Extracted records
####################
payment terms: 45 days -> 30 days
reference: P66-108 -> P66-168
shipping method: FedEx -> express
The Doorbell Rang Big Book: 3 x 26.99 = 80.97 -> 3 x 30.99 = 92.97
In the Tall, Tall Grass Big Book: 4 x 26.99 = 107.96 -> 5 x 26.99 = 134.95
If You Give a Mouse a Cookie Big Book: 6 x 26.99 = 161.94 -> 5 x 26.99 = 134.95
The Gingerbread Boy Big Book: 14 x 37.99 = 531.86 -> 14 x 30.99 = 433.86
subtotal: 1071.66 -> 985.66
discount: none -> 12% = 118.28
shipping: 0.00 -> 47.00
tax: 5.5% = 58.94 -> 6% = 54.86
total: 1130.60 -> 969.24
####################
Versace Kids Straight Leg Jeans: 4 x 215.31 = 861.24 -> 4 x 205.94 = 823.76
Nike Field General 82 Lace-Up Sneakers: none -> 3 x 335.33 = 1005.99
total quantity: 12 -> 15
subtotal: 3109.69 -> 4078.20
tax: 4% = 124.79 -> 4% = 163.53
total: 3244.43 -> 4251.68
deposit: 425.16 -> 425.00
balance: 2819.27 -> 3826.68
####################
Only the number should be given: how many lines of the data contain the word "none"?

2